_Task brief_
The answer must be an exact copy of the entries that follow, with all images removed.

═══ Dataset content ═══

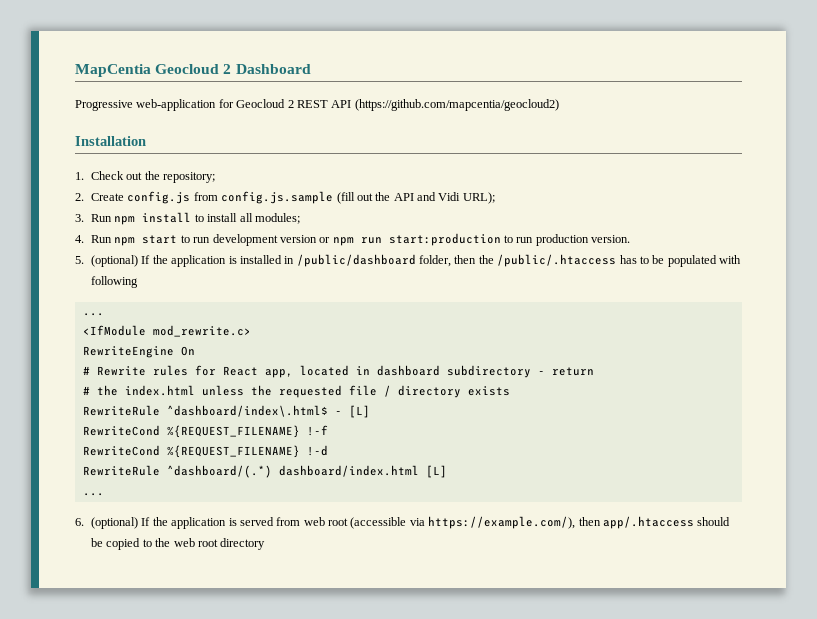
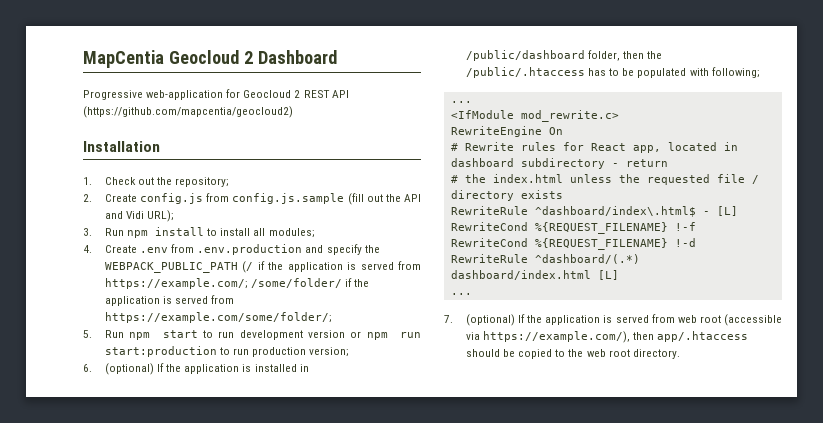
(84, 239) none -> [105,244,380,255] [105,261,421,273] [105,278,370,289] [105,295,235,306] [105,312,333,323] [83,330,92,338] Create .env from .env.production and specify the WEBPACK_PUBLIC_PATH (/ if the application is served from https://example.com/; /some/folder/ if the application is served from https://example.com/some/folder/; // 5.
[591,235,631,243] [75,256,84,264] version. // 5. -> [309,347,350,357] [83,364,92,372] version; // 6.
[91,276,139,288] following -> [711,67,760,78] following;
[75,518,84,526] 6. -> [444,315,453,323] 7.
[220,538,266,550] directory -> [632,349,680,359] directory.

═══

_Your response_
(84, 239) none -> [105,244,380,255] [105,261,421,273] [105,278,370,289] [105,295,235,306] [105,312,333,323] [83,330,92,338] Create .env from .env.production and specify the WEBPACK_PUBLIC_PATH (/ if the application is served from https://example.com/; /some/folder/ if the application is served from https://example.com/some/folder/; // 5.
[591,235,631,243] [75,256,84,264] version. // 5. -> [309,347,350,357] [83,364,92,372] version; // 6.
[91,276,139,288] following -> [711,67,760,78] following;
[75,518,84,526] 6. -> [444,315,453,323] 7.
[220,538,266,550] directory -> [632,349,680,359] directory.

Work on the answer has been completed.